1. CDC (padrão de diagnóstico estabelecido): Placas de ágar sangue, chocolate e dextrose Sabouraud e uma subcultura de 24 horas do caldo BHI inoculado com os swabs bacterianos e membranas serão examinadas quanto à evidência de crescimento bacteriano após 24 e 48 horas de incubação.
2. MTPCR:DNA será extraído e quantificado do swab conjuntival de CIM e virologia. Um master mix de PCR direcionado a micro-organismos multiplex (MTPCR), incluindo primers para HSV-1, HSV2, acanthamoeba, DNA ribossômico 16S e 18S será preparado e a PCR realizada usando um instrumento de PCR em tempo real
3. NGS: O teste de metagenômica será realizado usando plataformas de alto rendimento, como o Illumina HiSeq 4000. A profundidade de sequenciamento será determinada empiricamente. Alinhamentos de genoma, filtragem e chamada de patógenos serão realizados usando pipelines estabelecidos. Uma abordagem de análise baseada na classificação de leitura será aplicada para a classificação taxonômica.

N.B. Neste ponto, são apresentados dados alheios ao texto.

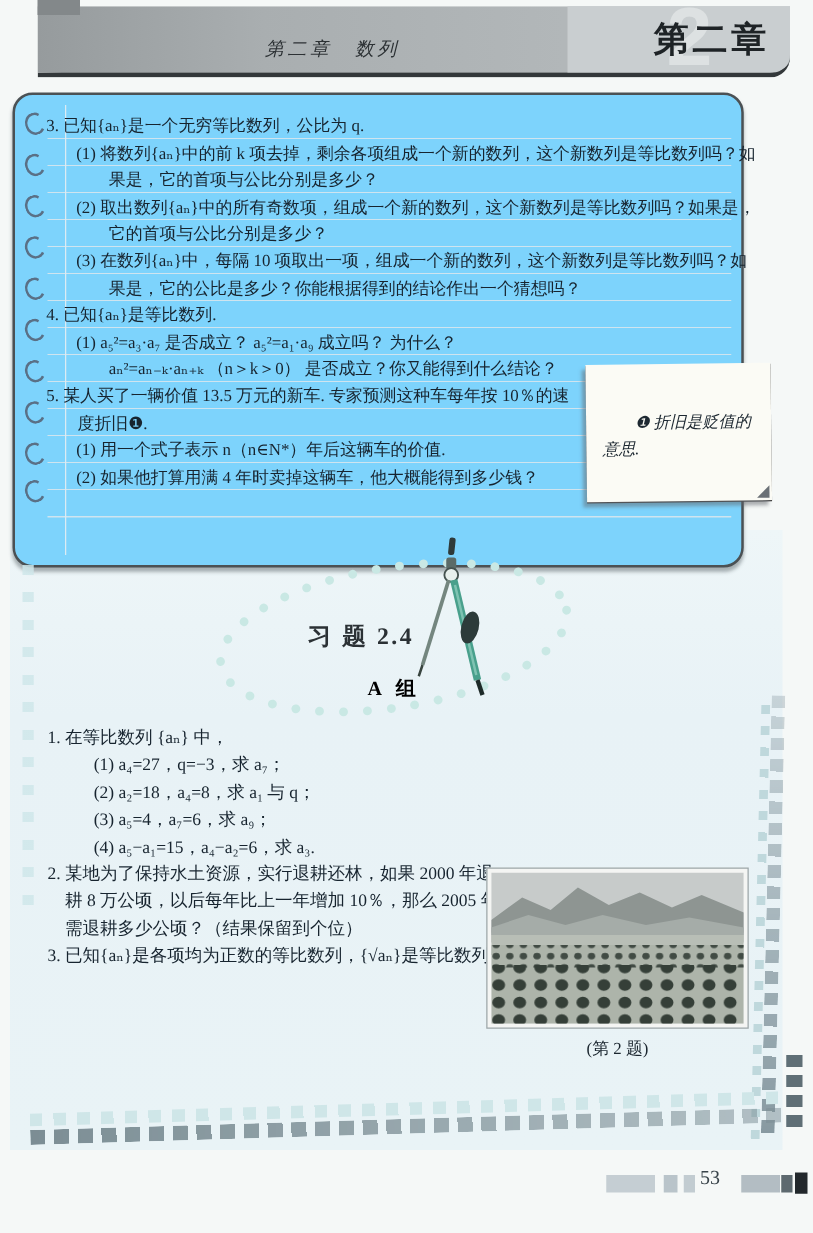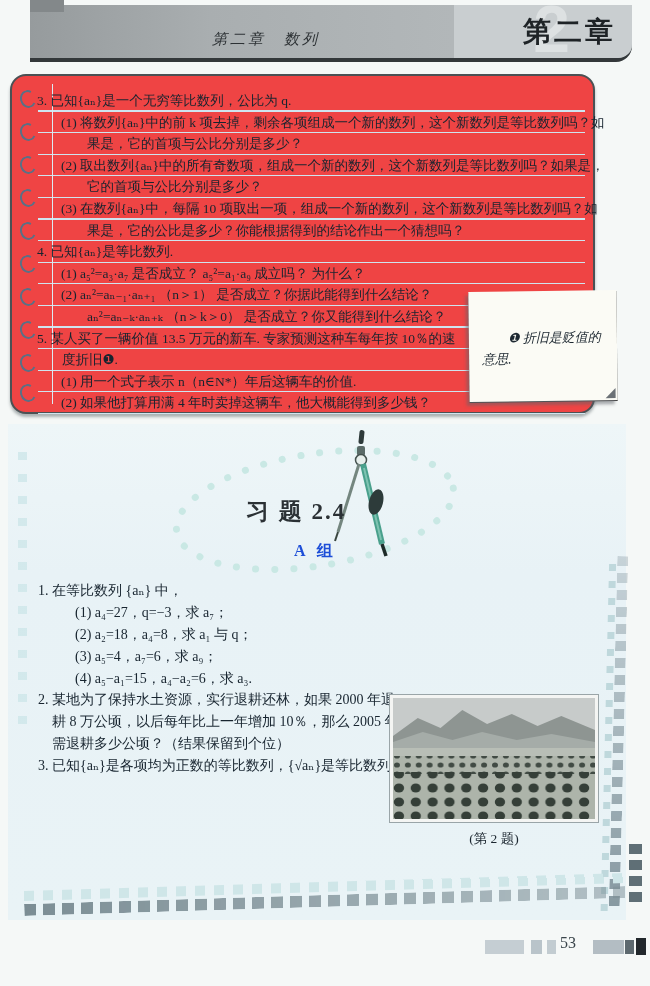"3. 已知{aₙ}是一个无穷等比数列，公比为 q." .notebook { background: #ef4444 -> #7dd3fc; height: 340px -> 380px }
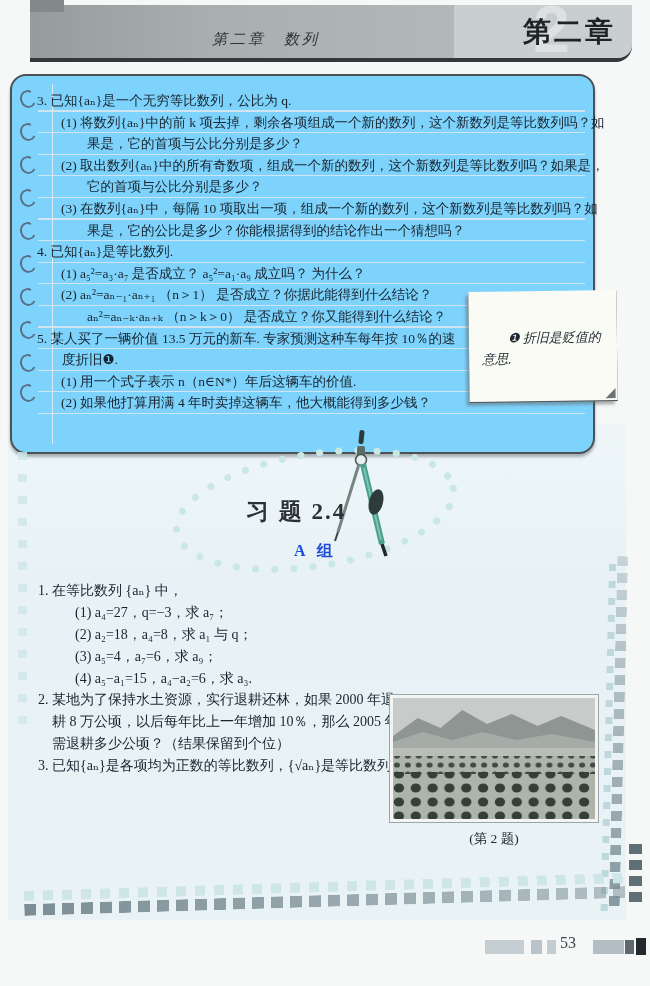"(2) aₙ²=aₙ₋₁·aₙ₊₁ （n＞1） 是否成立？你据此能得到什么结论？" div.ln { html: <div>(2) aₙ²=aₙ₋₁·aₙ₊₁ （n＞1） 是否成立？你据此能得到什么结论？</div> -> none }
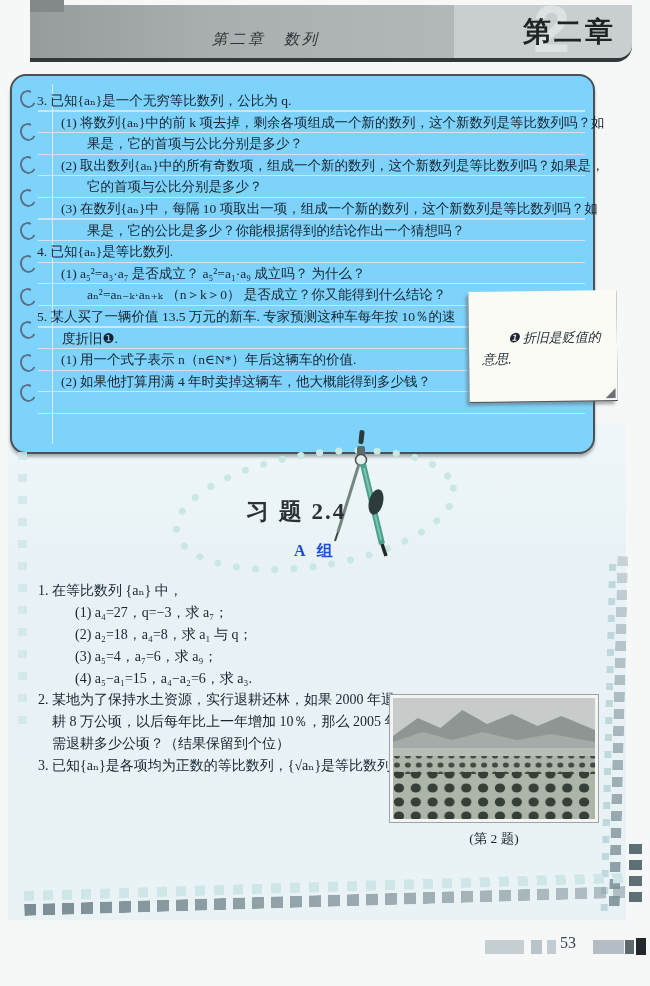"习 题 2.4" .ex-title { font-size: 23px -> 19px }
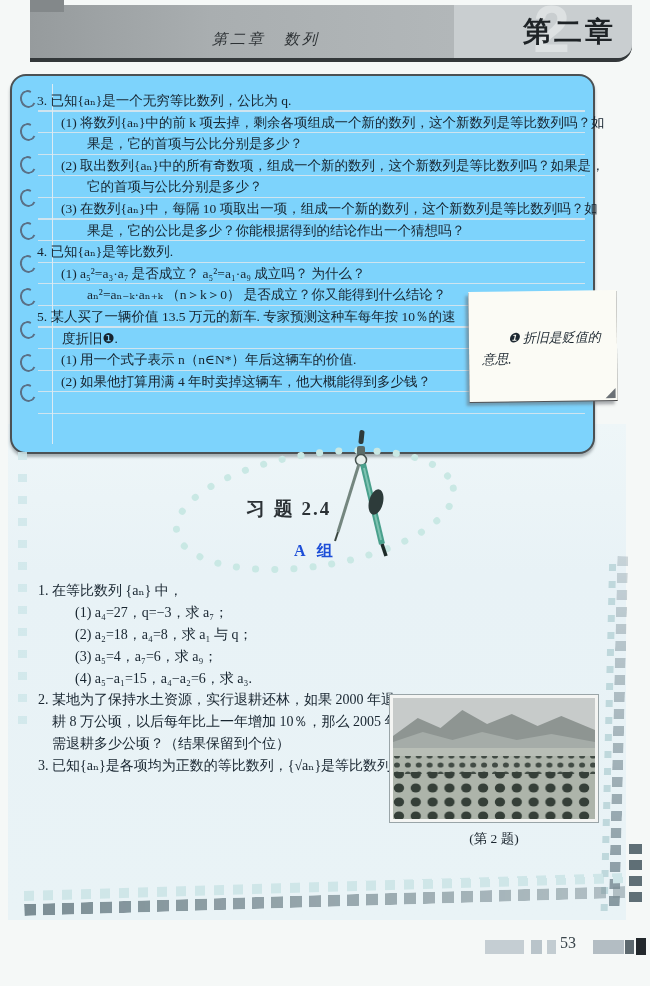"A 组" .ex-group { color: #1d4ed8 -> #000000 }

Será aplicado um método de análise subtrativo baseado na remoção do DNA do hospedeiro e metagenoma do olho de controle saudável.

Análise estatística:

Será feita uma comparação das taxas de isolamento e bactérias identificadas obtidas a partir do processamento de CDC, MTPCR e NGS de amostras de córnea MK. Isso será visualizado usando um diagrama de Venn.

Para dados NGS, trabalharemos com o Centro de Pesquisa Genômica (CGR) para atribuir rótulos de taxonomia e calcular abundâncias relativas em cada amostra. Para detecção de AMR, o software será usado para mapear leituras diretamente para aqueles em um banco de dados AMR abrangente e relatar os genes AMR presentes.

Os microrganismos identificados nos olhos com MK serão então comparados com o outro olho de controle e outros grupos de controle e a metodologia de bioinformática subtrativa aplicada para identificar os organismos patogênicos mais prováveis ​​em comparação com aqueles observados no microbioma saudável da córnea.

Comparações da abundância relativa de microorganismos obtidos de amostras de córnea MK durante as visitas de acompanhamento dos participantes serão usadas para avaliar mudanças longitudinais no microbioma da córnea durante o tratamento e resolução de MK.

Uma comparação direta entre a abundância relativa de microorganismos isolados da córnea, conjuntiva, pálpebras e nariz dos participantes será feita para identificar possíveis fontes endógenas de infecção para MK. As sobreposições de microorganismos entre os locais de amostragem serão visualizadas usando um diagrama de Venn e testes não paramétricos usados ​​para avaliar as diferenças entre os locais de amostragem.